Problem requirements | Tally the lines of these entries that include "TODO"; respond with only that tally.

Recorded data |

== Segment start ==

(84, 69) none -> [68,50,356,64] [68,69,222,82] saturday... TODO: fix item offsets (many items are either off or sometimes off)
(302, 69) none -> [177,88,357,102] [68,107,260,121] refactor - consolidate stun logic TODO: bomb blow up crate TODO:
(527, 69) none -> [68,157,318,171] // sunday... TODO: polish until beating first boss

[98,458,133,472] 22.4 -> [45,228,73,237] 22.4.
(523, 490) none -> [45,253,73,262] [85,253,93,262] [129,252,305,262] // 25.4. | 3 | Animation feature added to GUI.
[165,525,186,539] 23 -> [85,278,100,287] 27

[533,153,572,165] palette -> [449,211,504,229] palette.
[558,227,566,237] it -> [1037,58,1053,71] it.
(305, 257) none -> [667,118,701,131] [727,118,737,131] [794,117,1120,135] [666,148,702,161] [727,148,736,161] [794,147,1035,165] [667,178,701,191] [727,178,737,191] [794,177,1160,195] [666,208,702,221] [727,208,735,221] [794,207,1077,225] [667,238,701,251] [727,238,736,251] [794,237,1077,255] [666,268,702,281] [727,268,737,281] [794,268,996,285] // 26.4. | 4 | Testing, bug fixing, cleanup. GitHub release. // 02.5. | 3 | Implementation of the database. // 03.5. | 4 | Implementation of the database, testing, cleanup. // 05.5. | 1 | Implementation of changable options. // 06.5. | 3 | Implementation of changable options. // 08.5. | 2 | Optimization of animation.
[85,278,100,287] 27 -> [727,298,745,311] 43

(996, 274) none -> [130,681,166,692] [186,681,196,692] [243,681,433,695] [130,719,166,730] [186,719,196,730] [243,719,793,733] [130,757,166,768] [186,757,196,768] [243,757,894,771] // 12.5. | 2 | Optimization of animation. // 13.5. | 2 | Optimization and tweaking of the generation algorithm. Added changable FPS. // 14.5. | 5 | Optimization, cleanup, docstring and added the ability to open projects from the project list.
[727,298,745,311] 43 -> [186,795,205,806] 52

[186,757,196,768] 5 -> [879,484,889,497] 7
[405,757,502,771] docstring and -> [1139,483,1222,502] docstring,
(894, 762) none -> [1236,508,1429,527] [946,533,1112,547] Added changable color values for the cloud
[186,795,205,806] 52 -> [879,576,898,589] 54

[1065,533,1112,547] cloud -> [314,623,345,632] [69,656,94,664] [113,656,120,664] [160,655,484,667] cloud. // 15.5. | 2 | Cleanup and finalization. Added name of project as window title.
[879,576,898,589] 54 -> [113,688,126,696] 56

== Segment end ==

Solution | 3